▶ **Work to be completed**
Return every entry below exactly as written, minus the pictures.

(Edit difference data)
"""
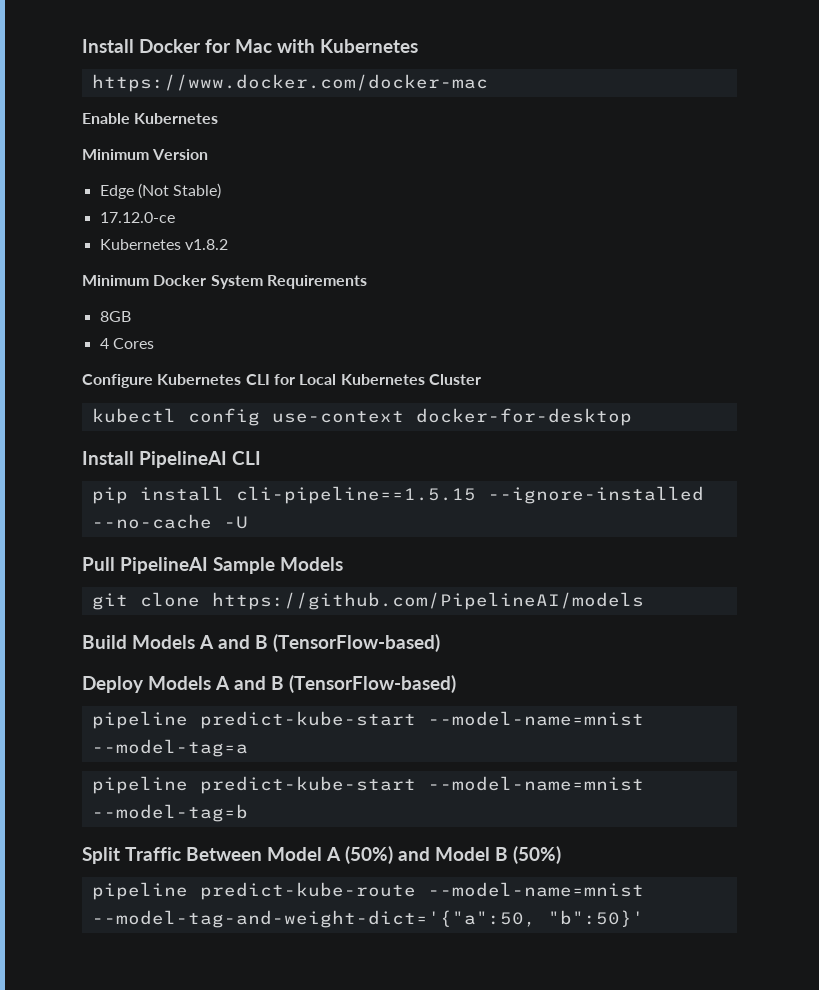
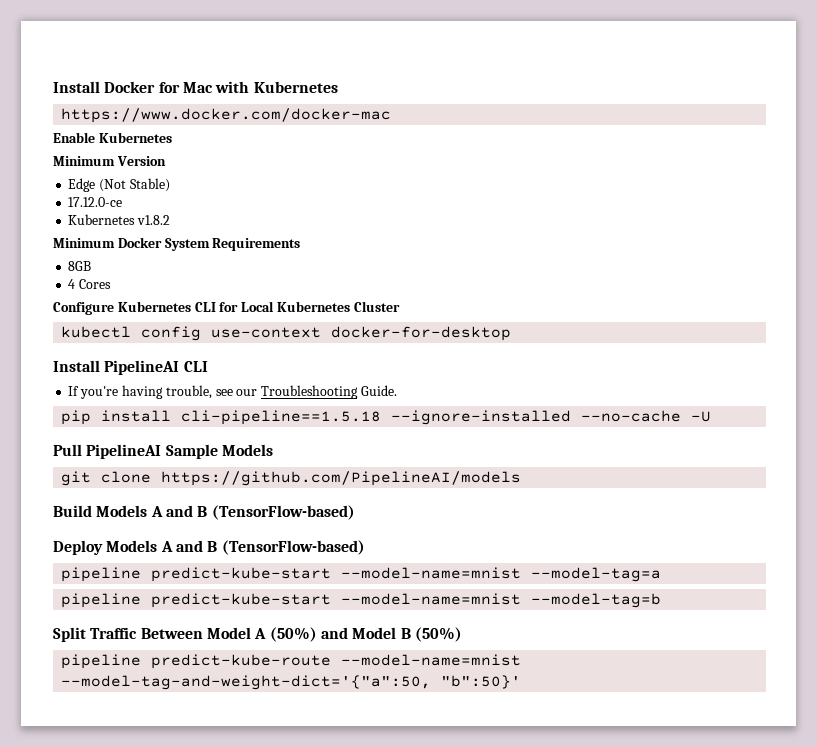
+ If you're having trouble, see our Troubleshooting Guide.
- pip install cli-pipeline==1.5.15 --ignore-installed --no-cache -U
+ pip install cli-pipeline==1.5.18 --ignore-installed --no-cache -U

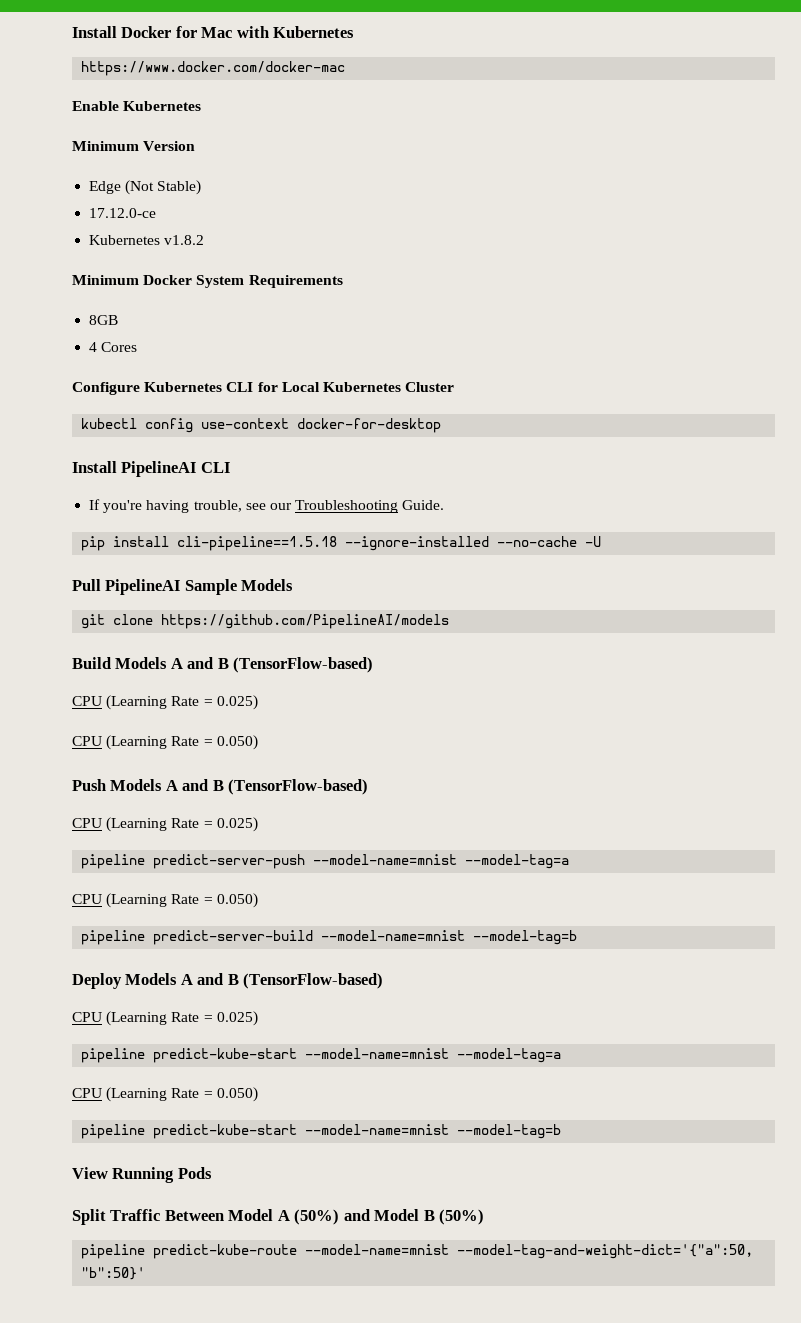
  Build Models A and B (TensorFlow-based)
+ CPU (Learning Rate = 0.025)
+ CPU (Learning Rate = 0.050)
+ Push Models A and B (TensorFlow-based)
+ CPU (Learning Rate = 0.025)
+ pipeline predict-server-push --model-name=mnist --model-tag=a
+ CPU (Learning Rate = 0.050)
+ pipeline predict-server-build --model-name=mnist --model-tag=b
  Deploy Models A and B (TensorFlow-based)
+ CPU (Learning Rate = 0.025)
  pipeline predict-kube-start --model-name=mnist --model-tag=a
+ CPU (Learning Rate = 0.050)
+ View Running Pods

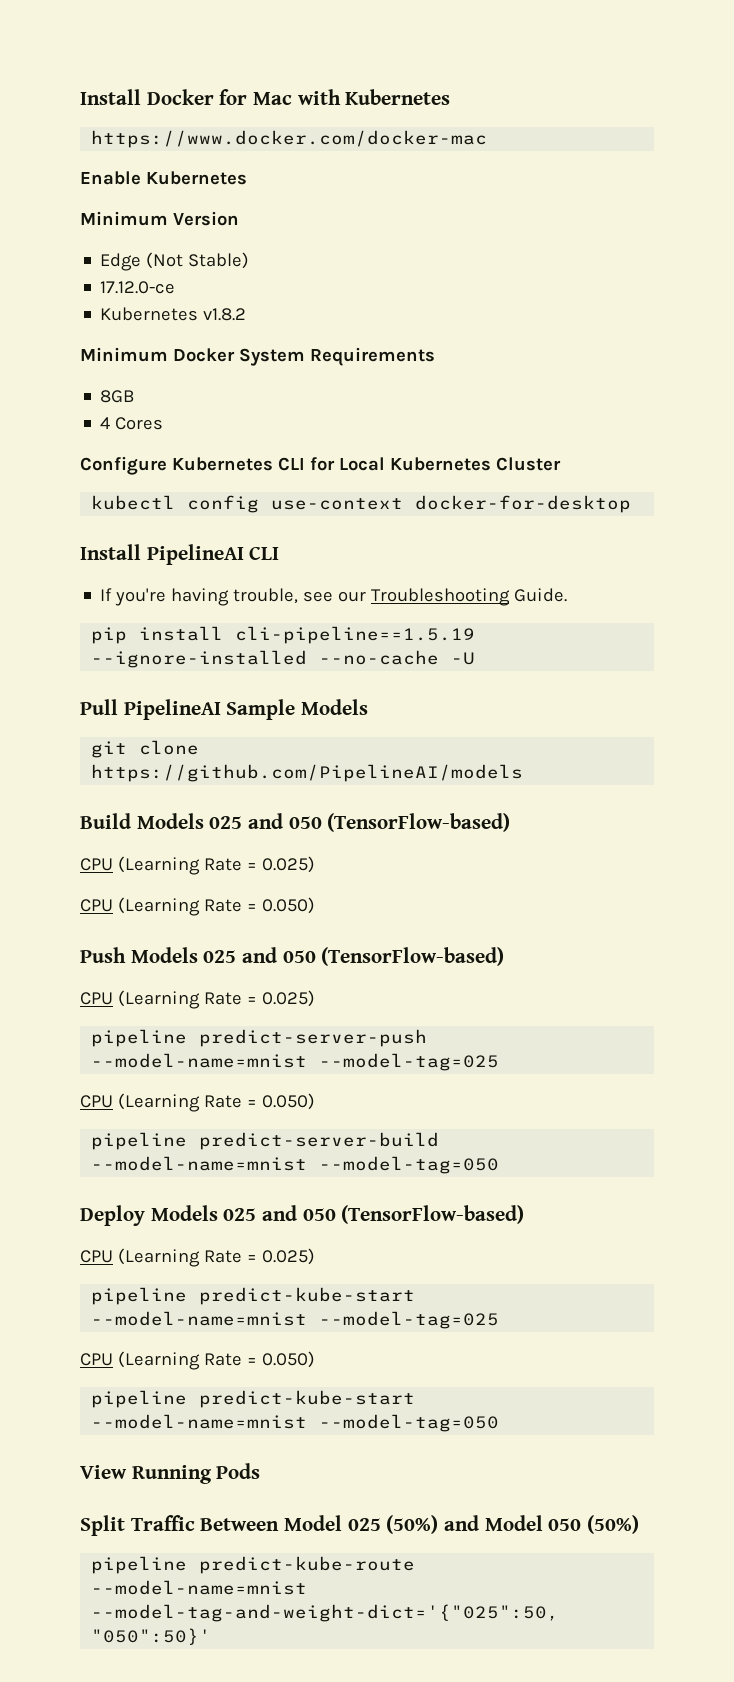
- pip install cli-pipeline==1.5.18 --ignore-installed --no-cache -U
+ pip install cli-pipeline==1.5.19 --ignore-installed --no-cache -U
- Build Models A and B (TensorFlow-based)
+ Build Models 025 and 050 (TensorFlow-based)
- Push Models A and B (TensorFlow-based)
+ Push Models 025 and 050 (TensorFlow-based)
- pipeline predict-server-push --model-name=mnist --model-tag=a
+ pipeline predict-server-push --model-name=mnist --model-tag=025
- pipeline predict-server-build --model-name=mnist --model-tag=b
+ pipeline predict-server-build --model-name=mnist --model-tag=050
- Deploy Models A and B (TensorFlow-based)
+ Deploy Models 025 and 050 (TensorFlow-based)
- pipeline predict-kube-start --model-name=mnist --model-tag=a
+ pipeline predict-kube-start --model-name=mnist --model-tag=025
- pipeline predict-kube-start --model-name=mnist --model-tag=b
+ pipeline predict-kube-start --model-name=mnist --model-tag=050
- Split Traffic Between Model A (50%) and Model B (50%)
+ Split Traffic Between Model 025 (50%) and Model 050 (50%)
- pipeline predict-kube-route --model-name=mnist --model-tag-and-weight-dict='{"a":50, "b":50}'
+ pipeline predict-kube-route --model-name=mnist --model-tag-and-weight-dict='{"025":50, "050":50}'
"""
▶ **Reply to the task**
+ If you're having trouble, see our Troubleshooting Guide.
- pip install cli-pipeline==1.5.15 --ignore-installed --no-cache -U
+ pip install cli-pipeline==1.5.18 --ignore-installed --no-cache -U

  Build Models A and B (TensorFlow-based)
+ CPU (Learning Rate = 0.025)
+ CPU (Learning Rate = 0.050)
+ Push Models A and B (TensorFlow-based)
+ CPU (Learning Rate = 0.025)
+ pipeline predict-server-push --model-name=mnist --model-tag=a
+ CPU (Learning Rate = 0.050)
+ pipeline predict-server-build --model-name=mnist --model-tag=b
  Deploy Models A and B (TensorFlow-based)
+ CPU (Learning Rate = 0.025)
  pipeline predict-kube-start --model-name=mnist --model-tag=a
+ CPU (Learning Rate = 0.050)
+ View Running Pods

- pip install cli-pipeline==1.5.18 --ignore-installed --no-cache -U
+ pip install cli-pipeline==1.5.19 --ignore-installed --no-cache -U
- Build Models A and B (TensorFlow-based)
+ Build Models 025 and 050 (TensorFlow-based)
- Push Models A and B (TensorFlow-based)
+ Push Models 025 and 050 (TensorFlow-based)
- pipeline predict-server-push --model-name=mnist --model-tag=a
+ pipeline predict-server-push --model-name=mnist --model-tag=025
- pipeline predict-server-build --model-name=mnist --model-tag=b
+ pipeline predict-server-build --model-name=mnist --model-tag=050
- Deploy Models A and B (TensorFlow-based)
+ Deploy Models 025 and 050 (TensorFlow-based)
- pipeline predict-kube-start --model-name=mnist --model-tag=a
+ pipeline predict-kube-start --model-name=mnist --model-tag=025
- pipeline predict-kube-start --model-name=mnist --model-tag=b
+ pipeline predict-kube-start --model-name=mnist --model-tag=050
- Split Traffic Between Model A (50%) and Model B (50%)
+ Split Traffic Between Model 025 (50%) and Model 050 (50%)
- pipeline predict-kube-route --model-name=mnist --model-tag-and-weight-dict='{"a":50, "b":50}'
+ pipeline predict-kube-route --model-name=mnist --model-tag-and-weight-dict='{"025":50, "050":50}'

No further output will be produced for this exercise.